* **EXERCISE**: Please state how many lines in the records below contain the word "when"; the number alone is the answer.

+ + +

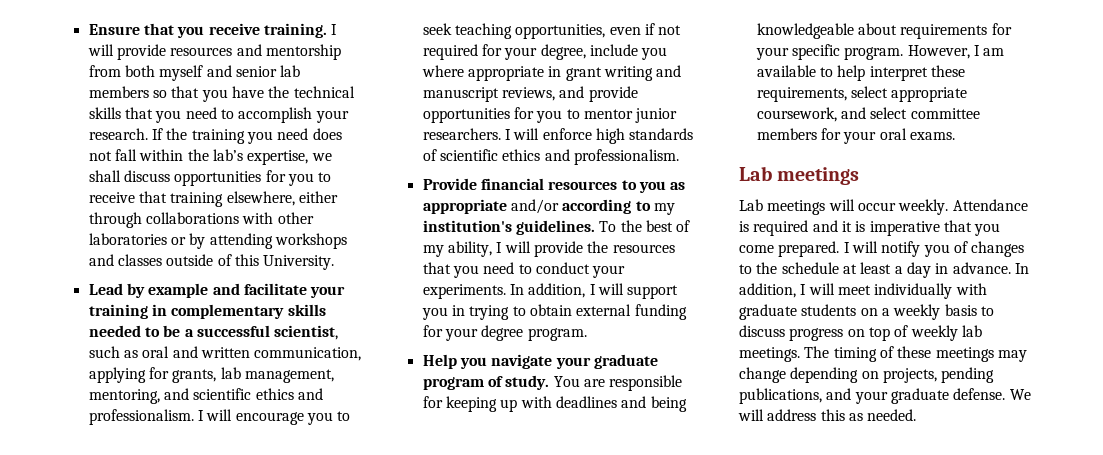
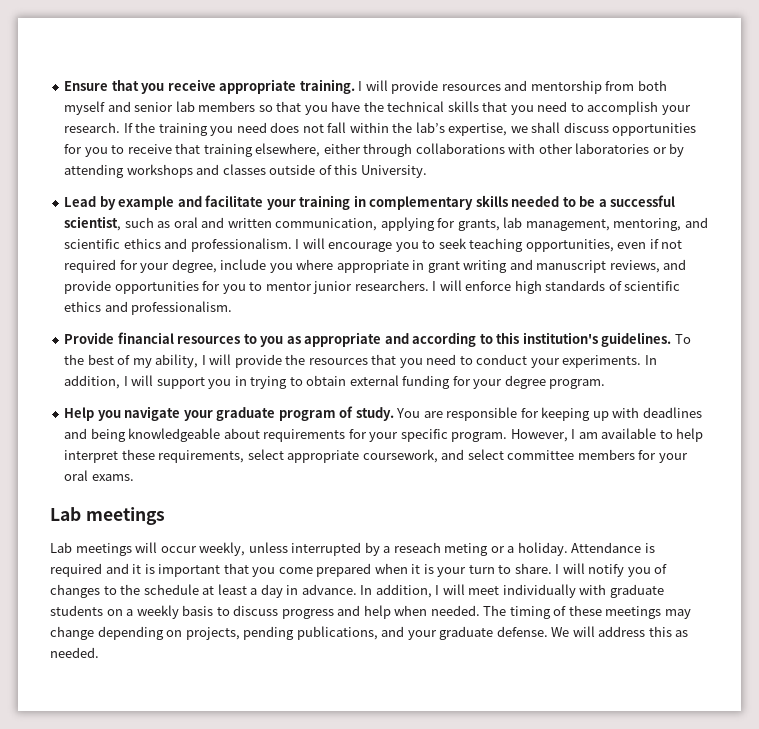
(260, 29) none -> [219,79,297,94] appropriate
[510,199,559,214] and/or -> [384,333,409,344] and
[653,203,675,215] my -> [496,332,520,344] this
[898,199,949,215] weekly. -> [199,542,568,556] weekly, unless interrupted by a reseach meting or a holiday.
[869,221,940,236] imperative -> [158,564,221,577] important
[778,241,840,257] prepared. -> [316,563,552,577] prepared when it is your turn to share.
[847,325,982,341] [739,347,800,362] on top of weekly lab meetings. -> [337,605,480,619] and help when needed.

+ + +

* **YOUR SOLUTION**: 2